RBC Prepares to Blaze Trail With New Bail-In Eligible Bonds

RBC building
The Royal Bank of Canada will be the first Canadian financial institution to sell bail-in eligible securities. The bail-in eligible securities can be converted into equity should a bank get into trouble and will eventually replace deposit notes for Canadian banks.

Source: Bloomberg

Royal Bank of Canada is getting ready to sell the country’s first bail-in eligible senior securities.

Canadian lenders will be able to start issuing the new securities after Sept. 23, when the bail-in framework is officially put in place.

The bail-in regime has been in the works since 2013 when the Canadian government first said it would take steps to manage the risks of banks labelled “systemically important” by the country’s banking watchdog, the Office of the Superintendent of Financial Institutions.

Regulators worldwide have been working to prevent a repeat of the 2008 financial crisis, which saw developed nations recapitalize failing lenders with taxpayer money to keep them from further harming the economy — only to face a backlash from taxpayers. Canada has largely avoided that fate, but wanted to be better prepared for the contingency.

The bail-in eligible securities are riskier than deposit notes because they can be converted into equity in case a bank gets into trouble. They will gradually replace deposit notes, the cheap and versatile source of funding for Canadian banks that’s become the backbone for the country’s corporate bond market.

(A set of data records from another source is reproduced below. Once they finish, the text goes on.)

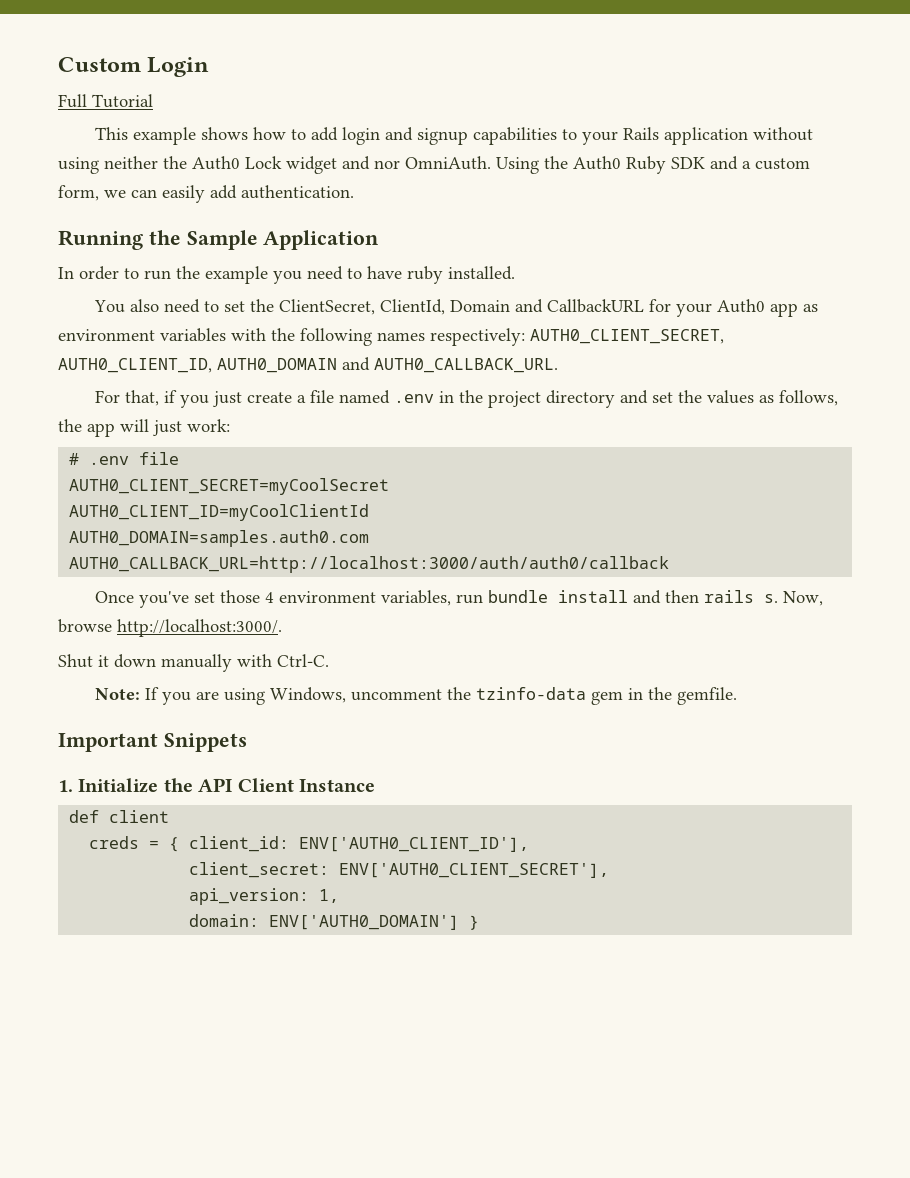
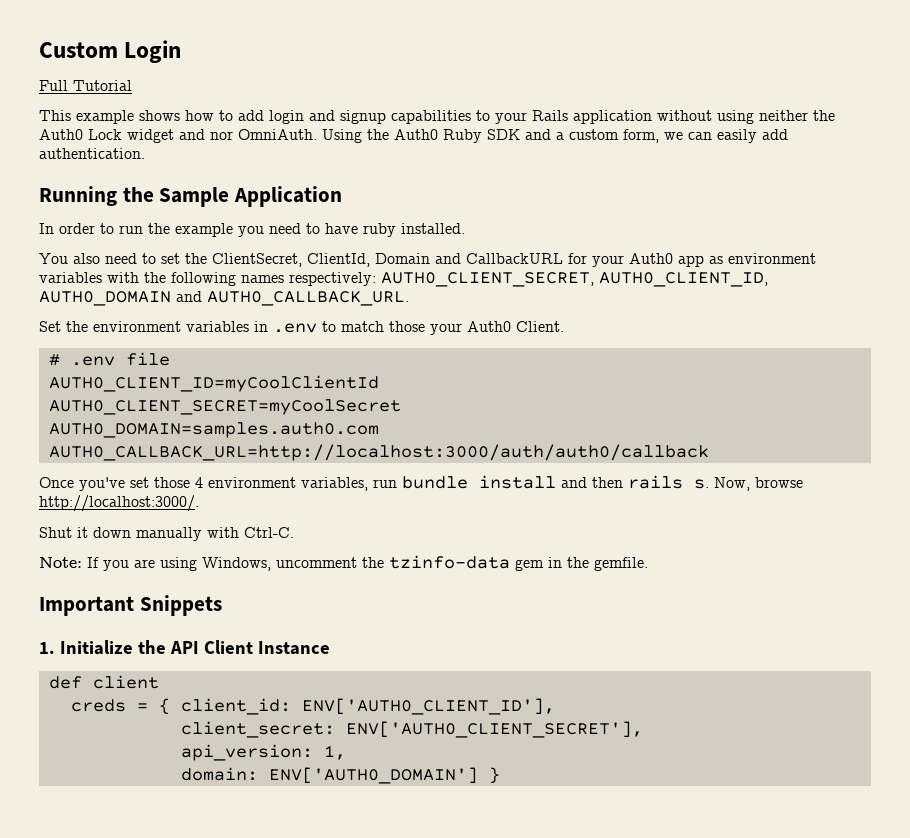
[94,390,838,408] [58,419,230,437] For that, if you just create a file named .env in the project directory and set the values as follows, the app will just work: -> [39,321,564,335] Set the environment variables in .env to match those your Auth0 Client.
(180, 458) none -> [48,375,379,392] // AUTH0_CLIENT_ID=myCoolClientId
[69,504,370,521] // AUTH0_CLIENT_ID=myCoolClientId -> (401, 407) none

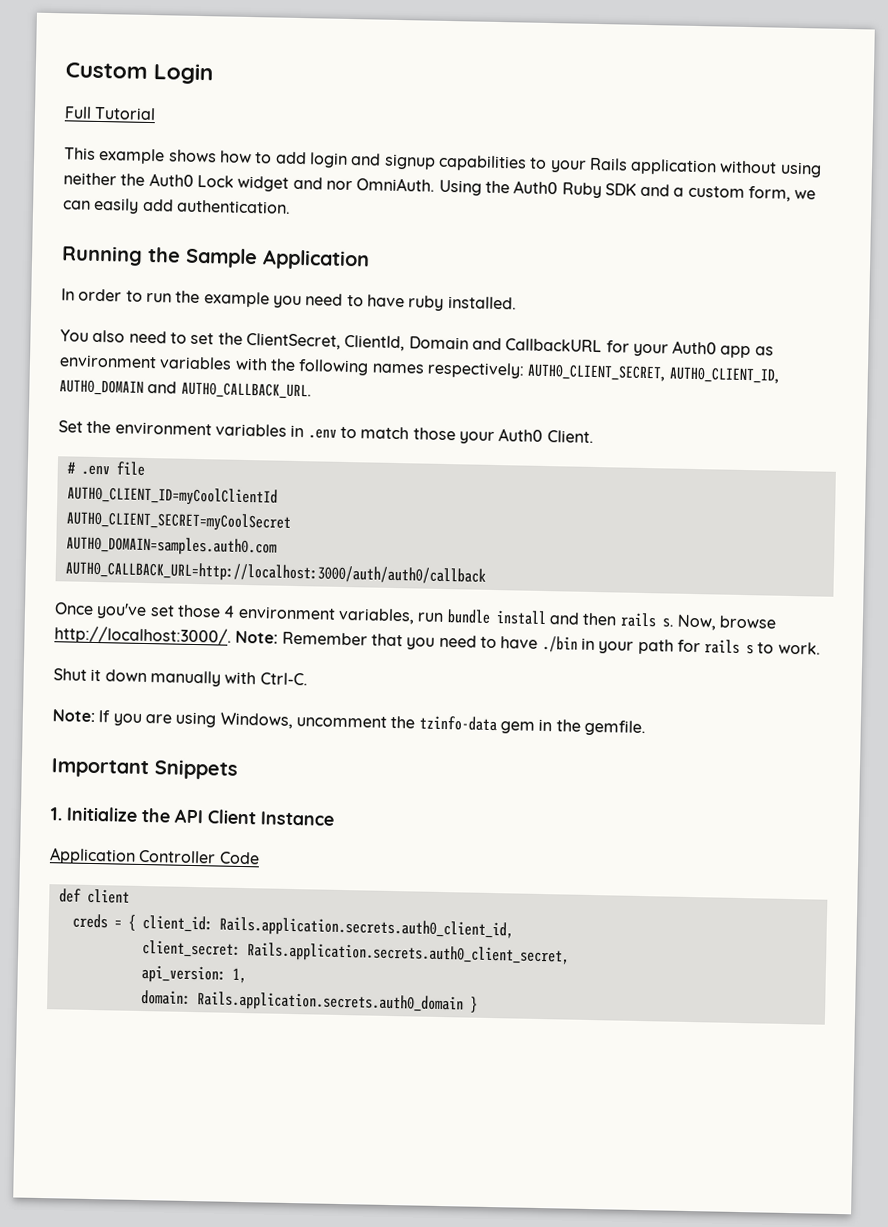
(199, 503) none -> [235,630,821,655] Note: Remember that you need to have ./bin in your path for rails s to work.
(330, 648) none -> [49,847,260,865] // Application Controller Code
[301,698,555,715] ENV['AUTH0_CLIENT_ID'], -> [218,916,514,940] Rails.application.secrets.auth0_client_id,
[345,721,643,738] ENV['AUTH0_CLIENT_SECRET'], -> [246,942,570,966] Rails.application.secrets.auth0_client_secret,
[268,767,478,784] ENV['AUTH0_DOMAIN'] -> [196,991,464,1014] Rails.application.secrets.auth0_domain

It’s unclear how much interest, or spread over federal government bonds, banks will have to offer investors in exchange for taking on more risk than associated with deposit notes. In most recent deposit note sales from last week, Toronto-Dominion Bank reopened its March 2021 notes at a spread of 64 basis points, while Canadian Imperial Bank of Commerce sold three-year notes at a spread of 72 basis points.

“My estimate was about 15 to 20 basis points over deposit notes, but banks argue it should be 5 to 10 basis points, because of how investor-friendly Canada’s bail-in regime is,” said Himanshu Bakshi, a Bloomberg Intelligence credit analyst. “However, it depends on investors if they are OK with getting five basis points more for a lower-rated security.”

There are about C$149 billion ($115 billion) of deposit notes outstanding, according to data compiled by Bloomberg, which represents roughly a third of a Bloomberg Barclays Canadian corporate bond index. Most deposit notes were sold as three- to five-year securities, but Canadian lenders have gone for longer maturities such as 10 years in recent months as well.

The last of the legacy deposit notes are due in less than a decade. These are Bank of Montreal’s C$2.5 billion of 3.19 percent March 2028 notes that the bank reopened on Aug. 29, and C$2 billion of 3.1 percent securities due February 2028 that were priced by Bank of Nova Scotia on the last day of January this year.